» **Assignment**
Leave every image out, and print the remaining lines below exactly.

» **Front-end code change data**
<<<<
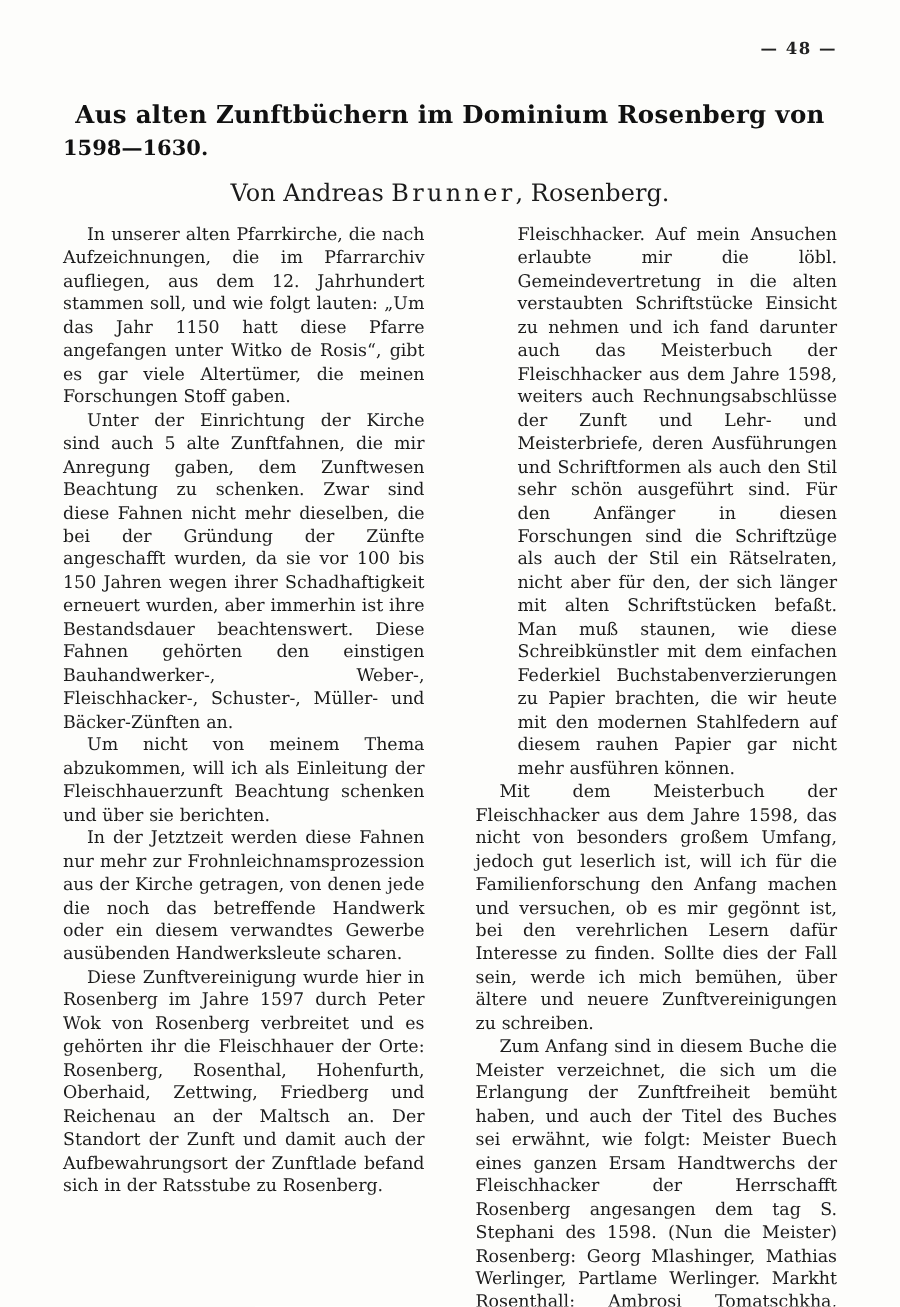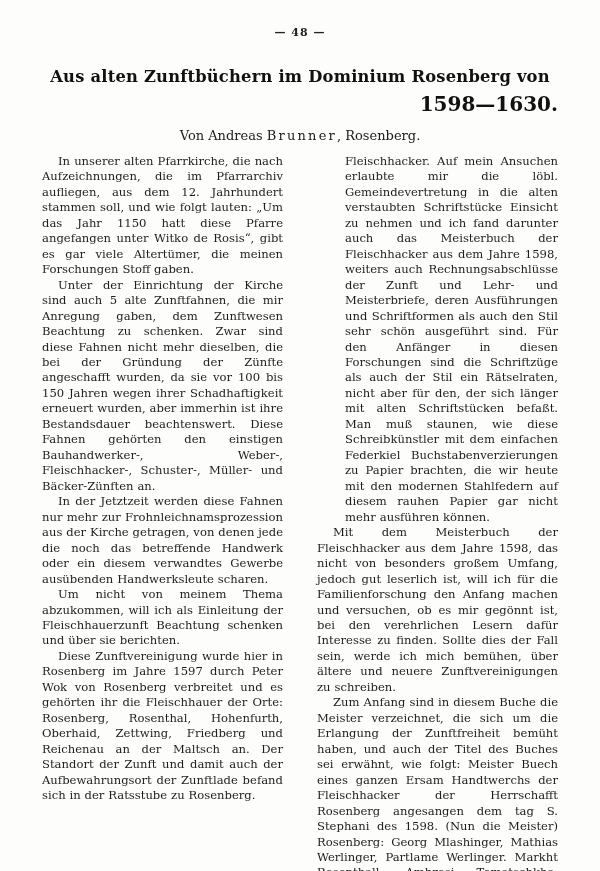--- a/index.html
+++ b/index.html
@@ -23,7 +23,7 @@
     background: #fdfdfb;
   }
   .page-number {
-    text-align: center;
+    text-align: right;
     font-size: 11px;
     letter-spacing: 1px;
     font-weight: bold;

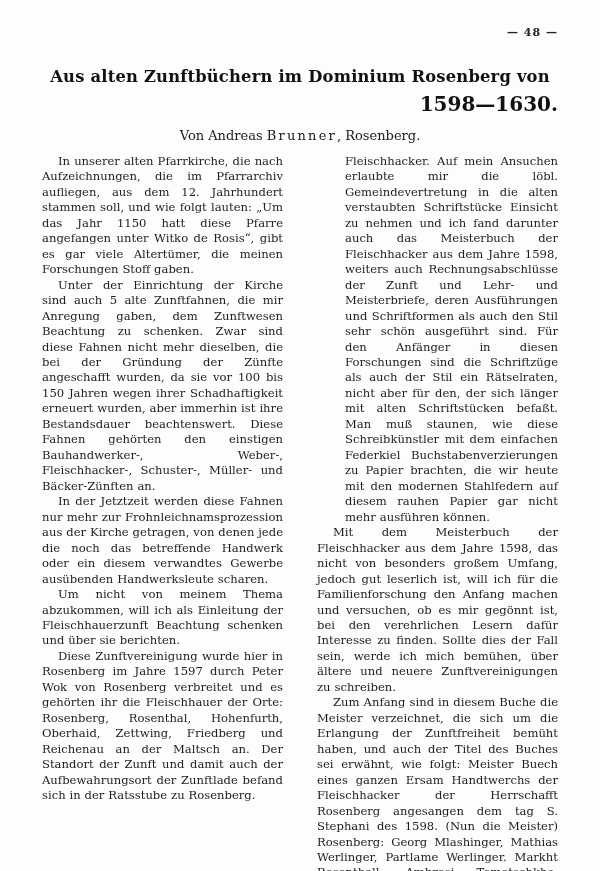--- a/index.html
+++ b/index.html
@@ -42,8 +42,8 @@
     transform: scaleX(0.99);
   }
   .title-line2 {
-    text-align: right;
-    font-size: 20px;
+    text-align: left;
+    font-size: 14px;
     font-weight: bold;
     line-height: 1.5;
     color: #111;

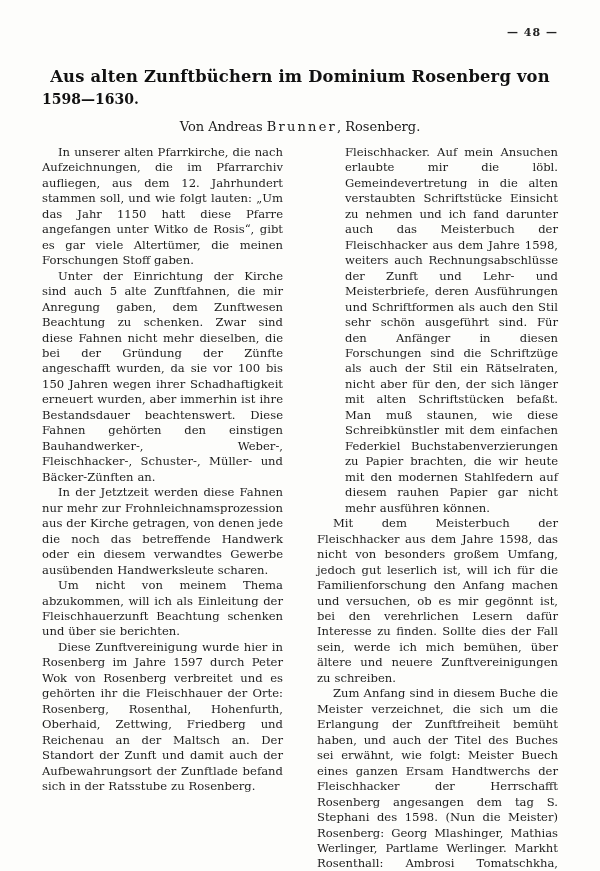--- a/index.html
+++ b/index.html
@@ -50,7 +50,7 @@
   }
   .byline {
     text-align: center;
-    font-size: 13px;
+    font-size: 16px;
     margin-top: 9px;
     margin-bottom: 11px;
     color: #1b1b1b;

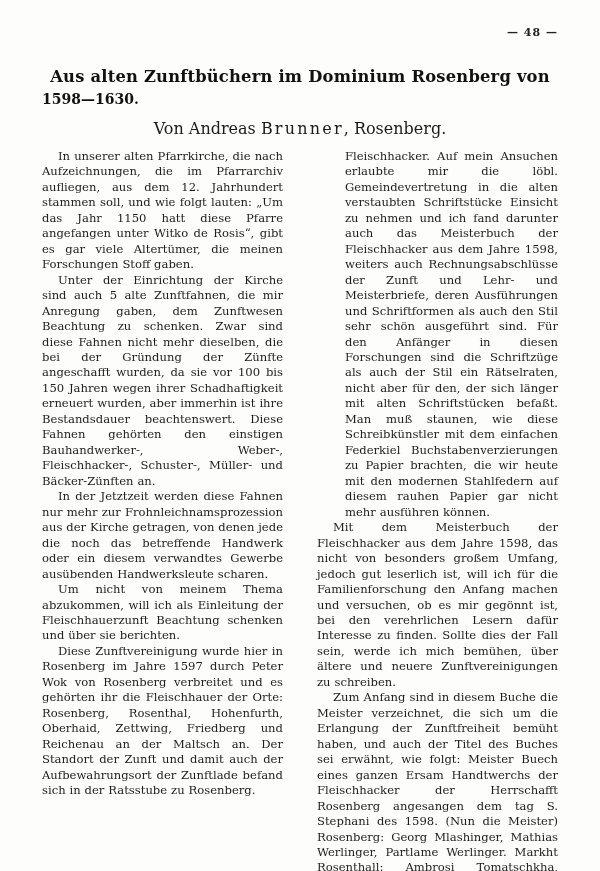--- a/index.html
+++ b/index.html
@@ -109,8 +109,8 @@
     <div class="col">
       <p>In unserer alten Pfarrkirche, die nach Aufzeichnungen, die im Pfarrarchiv aufliegen, aus dem 12. Jahrhundert stammen soll, und wie folgt lauten: „Um das Jahr 1150 hatt diese Pfarre angefangen unter Witko de Rosis“, gibt es gar viele Altertümer, die meinen Forschungen Stoff gaben.</p>
       <p>Unter der Einrichtung der Kirche sind auch 5 alte Zunftfahnen, die mir Anregung gaben, dem Zunftwesen Beachtung zu schenken. Zwar sind diese Fahnen nicht mehr dieselben, die bei der Gründung der Zünfte angeschafft wurden, da sie vor 100 bis 150 Jahren wegen ihrer Schadhaftigkeit erneuert wurden, aber immerhin ist ihre Bestandsdauer beachtenswert. Diese Fahnen gehörten den einstigen Bauhandwerker-, Weber-, Fleischhacker-, Schuster-, Müller- und Bäcker-Zünften an.</p>
+      <p>Um nicht von meinem Thema abzukommen, will ich als Einleitung der Fleischhauerzunft Beachtung schenken und über sie berichten.</p>
       <p>In der Jetztzeit werden diese Fahnen nur mehr zur Frohnleichnamsprozession aus der Kirche getragen, von denen jede die noch das betreffende Handwerk oder ein diesem verwandtes Gewerbe ausübenden Handwerksleute scharen.</p>
-      <p>Um nicht von meinem Thema abzukommen, will ich als Einleitung der Fleischhauerzunft Beachtung schenken und über sie berichten.</p>
       <p>Diese Zunftvereinigung wurde hier in Rosenberg im Jahre 1597 durch Peter Wok von Rosenberg verbreitet und es gehörten ihr die Fleischhauer der Orte: Rosenberg, Rosenthal, Hohenfurth, Oberhaid, Zettwing, Friedberg und Reichenau an der Maltsch an. Der Standort der Zunft und damit auch der Aufbewahrungsort der Zunftlade befand sich in der Ratsstube zu Rosenberg.</p>
     </div>
 

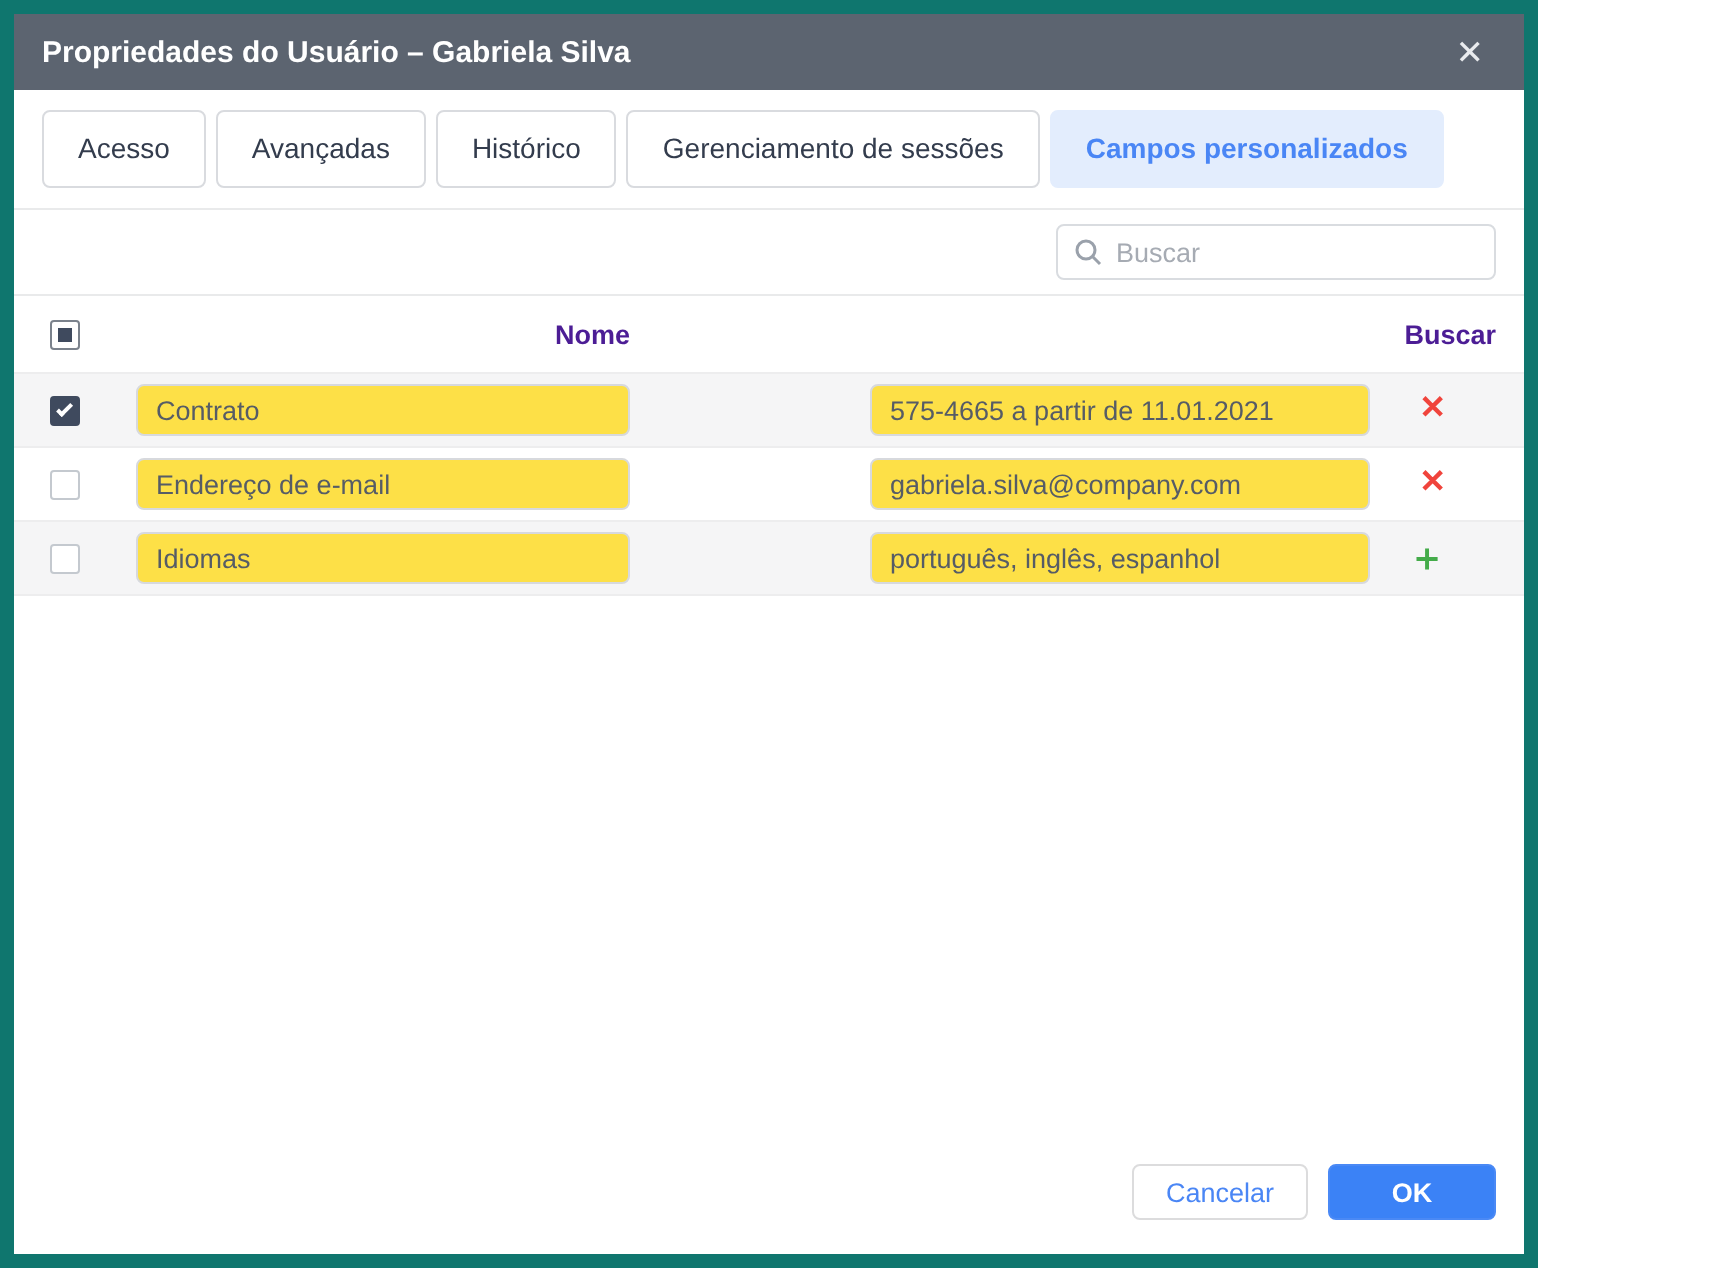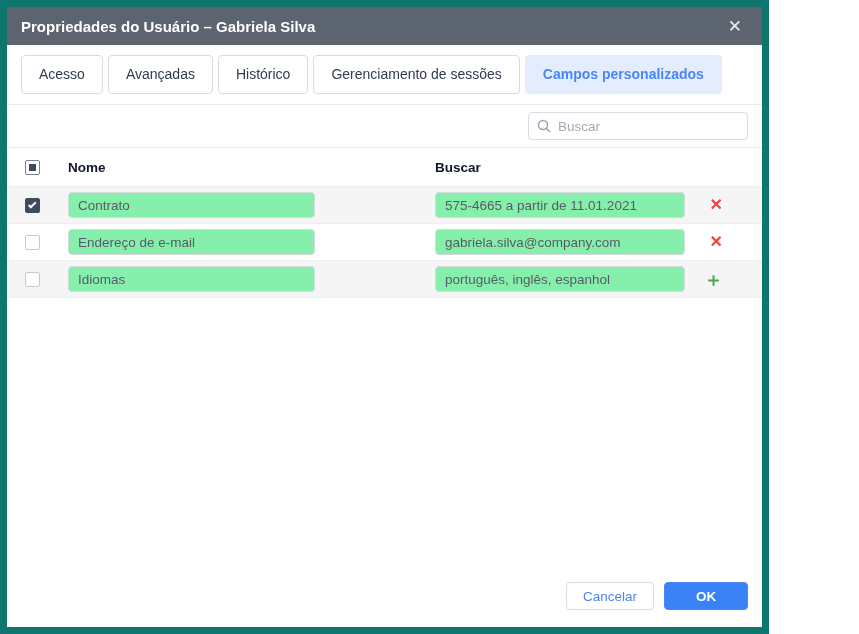--- a/index.html
+++ b/index.html
@@ -74,7 +74,7 @@
     display: flex; align-items: center;
     padding: 0 14px 0 18px;
     border-bottom: 1px solid #ededee;
-    font-size: 13.5px; font-weight: bold; color: #0f172a;
+    font-size: 13.5px; font-weight: bold; color: #4c1d95; text-align: right;
   }
   .trow {
     flex: 0 0 37px;

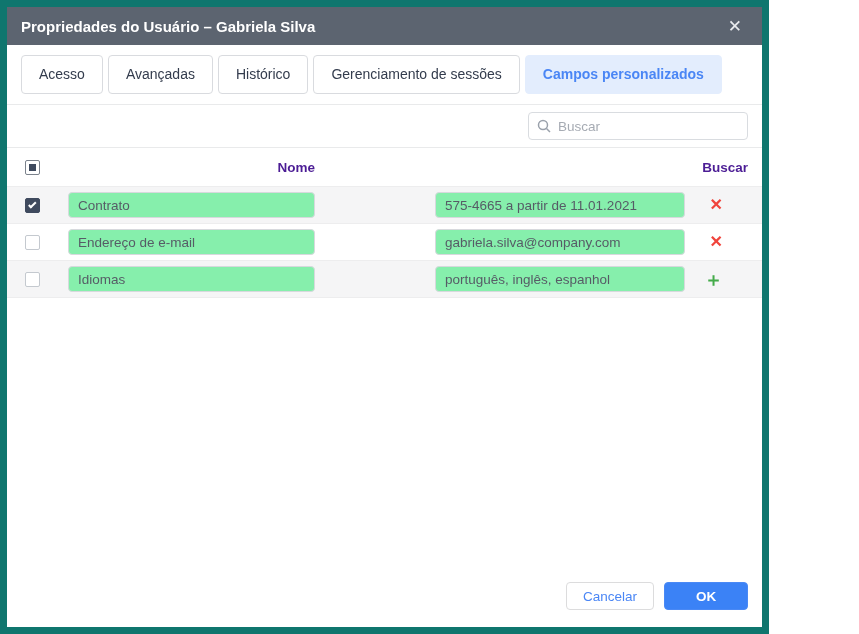--- a/index.html
+++ b/index.html
@@ -113,7 +113,7 @@
     border: 1px solid #d7d9dd; border-radius: 4px;
     padding: 0 9px;
     font-size: 13.5px; color: #565c66;
-    background: #86efac; outline: none;
+    background: #fde047; outline: none;
     font-family: "Liberation Sans", sans-serif;
   }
>>>>
» **Response to this exercise**
--- a/index.html
+++ b/index.html
@@ -23,7 +23,7 @@
     background: #fdfdfb;
   }
   .page-number {
-    text-align: center;
+    text-align: right;
     font-size: 11px;
     letter-spacing: 1px;
     font-weight: bold;

--- a/index.html
+++ b/index.html
@@ -42,8 +42,8 @@
     transform: scaleX(0.99);
   }
   .title-line2 {
-    text-align: right;
-    font-size: 20px;
+    text-align: left;
+    font-size: 14px;
     font-weight: bold;
     line-height: 1.5;
     color: #111;

--- a/index.html
+++ b/index.html
@@ -50,7 +50,7 @@
   }
   .byline {
     text-align: center;
-    font-size: 13px;
+    font-size: 16px;
     margin-top: 9px;
     margin-bottom: 11px;
     color: #1b1b1b;

--- a/index.html
+++ b/index.html
@@ -109,8 +109,8 @@
     <div class="col">
       <p>In unserer alten Pfarrkirche, die nach Aufzeichnungen, die im Pfarrarchiv aufliegen, aus dem 12. Jahrhundert stammen soll, und wie folgt lauten: „Um das Jahr 1150 hatt diese Pfarre angefangen unter Witko de Rosis“, gibt es gar viele Altertümer, die meinen Forschungen Stoff gaben.</p>
       <p>Unter der Einrichtung der Kirche sind auch 5 alte Zunftfahnen, die mir Anregung gaben, dem Zunftwesen Beachtung zu schenken. Zwar sind diese Fahnen nicht mehr dieselben, die bei der Gründung der Zünfte angeschafft wurden, da sie vor 100 bis 150 Jahren wegen ihrer Schadhaftigkeit erneuert wurden, aber immerhin ist ihre Bestandsdauer beachtenswert. Diese Fahnen gehörten den einstigen Bauhandwerker-, Weber-, Fleischhacker-, Schuster-, Müller- und Bäcker-Zünften an.</p>
+      <p>Um nicht von meinem Thema abzukommen, will ich als Einleitung der Fleischhauerzunft Beachtung schenken und über sie berichten.</p>
       <p>In der Jetztzeit werden diese Fahnen nur mehr zur Frohnleichnamsprozession aus der Kirche getragen, von denen jede die noch das betreffende Handwerk oder ein diesem verwandtes Gewerbe ausübenden Handwerksleute scharen.</p>
-      <p>Um nicht von meinem Thema abzukommen, will ich als Einleitung der Fleischhauerzunft Beachtung schenken und über sie berichten.</p>
       <p>Diese Zunftvereinigung wurde hier in Rosenberg im Jahre 1597 durch Peter Wok von Rosenberg verbreitet und es gehörten ihr die Fleischhauer der Orte: Rosenberg, Rosenthal, Hohenfurth, Oberhaid, Zettwing, Friedberg und Reichenau an der Maltsch an. Der Standort der Zunft und damit auch der Aufbewahrungsort der Zunftlade befand sich in der Ratsstube zu Rosenberg.</p>
     </div>
 

--- a/index.html
+++ b/index.html
@@ -74,7 +74,7 @@
     display: flex; align-items: center;
     padding: 0 14px 0 18px;
     border-bottom: 1px solid #ededee;
-    font-size: 13.5px; font-weight: bold; color: #0f172a;
+    font-size: 13.5px; font-weight: bold; color: #4c1d95; text-align: right;
   }
   .trow {
     flex: 0 0 37px;

--- a/index.html
+++ b/index.html
@@ -113,7 +113,7 @@
     border: 1px solid #d7d9dd; border-radius: 4px;
     padding: 0 9px;
     font-size: 13.5px; color: #565c66;
-    background: #86efac; outline: none;
+    background: #fde047; outline: none;
     font-family: "Liberation Sans", sans-serif;
   }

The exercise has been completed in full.